• Q: Why can't blondes water-ski?
    A: When they get their crotch wet, they think they have to lay down.
  • Q: What is the first thing a blonde learns when she takes driving lessons?
    A: You can also sit upright in a car.
  • Doctor (taking up his stethoscope): Big breaths.
    Adolescent Blonde: Yeah and I'm not even thirteen.
  • Q: Did you hear about the new blonde paint?
    A: It's not real bright, but it's cheap and it spreads easy.
  • Q: How are blondes and turtles alike?
    A: When they're on their backs, they're both screwed.
  • A blonde goes into a bar.

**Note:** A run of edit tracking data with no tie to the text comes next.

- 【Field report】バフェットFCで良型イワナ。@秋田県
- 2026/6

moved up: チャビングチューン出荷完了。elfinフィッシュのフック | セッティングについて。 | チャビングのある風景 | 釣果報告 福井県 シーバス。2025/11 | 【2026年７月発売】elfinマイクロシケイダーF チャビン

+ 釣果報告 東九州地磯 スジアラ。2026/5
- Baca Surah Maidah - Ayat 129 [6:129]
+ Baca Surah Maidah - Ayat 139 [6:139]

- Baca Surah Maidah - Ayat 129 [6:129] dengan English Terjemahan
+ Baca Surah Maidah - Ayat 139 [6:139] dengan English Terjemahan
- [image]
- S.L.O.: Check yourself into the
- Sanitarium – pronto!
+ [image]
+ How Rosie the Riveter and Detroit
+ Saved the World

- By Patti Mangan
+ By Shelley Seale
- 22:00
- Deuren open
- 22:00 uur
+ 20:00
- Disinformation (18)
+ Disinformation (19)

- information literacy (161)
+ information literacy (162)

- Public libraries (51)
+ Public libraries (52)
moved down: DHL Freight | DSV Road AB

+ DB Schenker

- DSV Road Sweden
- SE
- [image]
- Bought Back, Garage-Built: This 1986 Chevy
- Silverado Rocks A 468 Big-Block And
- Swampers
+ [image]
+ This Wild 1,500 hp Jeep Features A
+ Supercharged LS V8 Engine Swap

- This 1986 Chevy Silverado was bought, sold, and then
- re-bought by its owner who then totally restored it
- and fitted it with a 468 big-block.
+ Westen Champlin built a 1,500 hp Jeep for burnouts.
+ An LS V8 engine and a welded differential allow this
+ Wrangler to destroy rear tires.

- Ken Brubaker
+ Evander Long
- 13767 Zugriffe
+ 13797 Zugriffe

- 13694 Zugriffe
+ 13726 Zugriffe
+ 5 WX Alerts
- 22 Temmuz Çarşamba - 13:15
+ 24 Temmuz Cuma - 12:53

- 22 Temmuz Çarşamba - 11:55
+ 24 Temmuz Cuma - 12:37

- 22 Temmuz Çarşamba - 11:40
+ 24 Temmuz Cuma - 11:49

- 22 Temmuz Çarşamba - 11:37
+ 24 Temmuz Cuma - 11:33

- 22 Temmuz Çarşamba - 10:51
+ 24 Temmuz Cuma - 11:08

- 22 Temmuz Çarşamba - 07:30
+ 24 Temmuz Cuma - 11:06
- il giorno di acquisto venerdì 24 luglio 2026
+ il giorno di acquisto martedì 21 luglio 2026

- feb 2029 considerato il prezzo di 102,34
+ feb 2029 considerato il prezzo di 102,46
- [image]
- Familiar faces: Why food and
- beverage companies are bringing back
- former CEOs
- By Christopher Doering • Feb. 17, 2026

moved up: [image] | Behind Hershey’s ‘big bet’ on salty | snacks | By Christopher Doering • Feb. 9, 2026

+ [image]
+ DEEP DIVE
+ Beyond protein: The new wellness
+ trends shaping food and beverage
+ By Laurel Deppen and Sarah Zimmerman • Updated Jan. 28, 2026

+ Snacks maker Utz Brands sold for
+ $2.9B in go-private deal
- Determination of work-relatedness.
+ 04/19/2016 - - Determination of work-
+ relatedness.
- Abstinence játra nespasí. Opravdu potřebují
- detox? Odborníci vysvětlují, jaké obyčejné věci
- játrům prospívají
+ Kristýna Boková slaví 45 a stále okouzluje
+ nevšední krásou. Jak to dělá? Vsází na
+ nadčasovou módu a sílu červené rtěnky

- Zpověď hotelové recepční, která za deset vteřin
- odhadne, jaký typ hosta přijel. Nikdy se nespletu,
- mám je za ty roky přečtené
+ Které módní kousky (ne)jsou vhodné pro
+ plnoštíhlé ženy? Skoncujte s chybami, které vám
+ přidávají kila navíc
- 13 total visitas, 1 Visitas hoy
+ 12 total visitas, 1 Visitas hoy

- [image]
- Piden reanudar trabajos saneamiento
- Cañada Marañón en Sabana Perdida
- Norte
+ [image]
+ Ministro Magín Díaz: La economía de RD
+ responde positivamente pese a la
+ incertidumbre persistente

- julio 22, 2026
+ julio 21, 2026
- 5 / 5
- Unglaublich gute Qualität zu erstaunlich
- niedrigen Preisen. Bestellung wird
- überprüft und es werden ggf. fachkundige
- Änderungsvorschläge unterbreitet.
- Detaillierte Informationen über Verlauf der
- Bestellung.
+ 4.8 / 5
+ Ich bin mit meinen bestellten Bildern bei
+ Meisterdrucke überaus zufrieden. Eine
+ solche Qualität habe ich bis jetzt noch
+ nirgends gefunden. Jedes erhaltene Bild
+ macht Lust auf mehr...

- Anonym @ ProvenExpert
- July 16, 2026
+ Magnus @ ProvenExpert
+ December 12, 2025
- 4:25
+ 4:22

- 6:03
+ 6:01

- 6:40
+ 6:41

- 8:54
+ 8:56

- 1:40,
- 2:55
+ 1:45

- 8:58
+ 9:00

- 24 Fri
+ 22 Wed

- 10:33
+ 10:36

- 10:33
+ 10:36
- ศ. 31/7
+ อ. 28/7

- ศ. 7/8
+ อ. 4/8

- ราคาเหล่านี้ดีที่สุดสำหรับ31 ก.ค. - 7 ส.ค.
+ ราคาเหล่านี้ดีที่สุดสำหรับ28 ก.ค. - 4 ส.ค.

The bartender asks her what she would like and she replies, "Bring me a beer." The bartender then asks, "Anheuser-Busch?" To which she replies, "Fine thanks, and how's your cock?"
  • Q: What is blonde-brunette, blonde-brunette, blonde-brunette...?
    A: A blonde doing cartwheels.
  • Q: Why are blondes' legs like railroad tracks?
    A: They both never meet.
  • Q: How do you know a blonde is having a bad day?
    A: Her Tampon is in her ear, and she can't find her pencil.
  • Q: What does blondes and computers have in common?
    A: They both go down.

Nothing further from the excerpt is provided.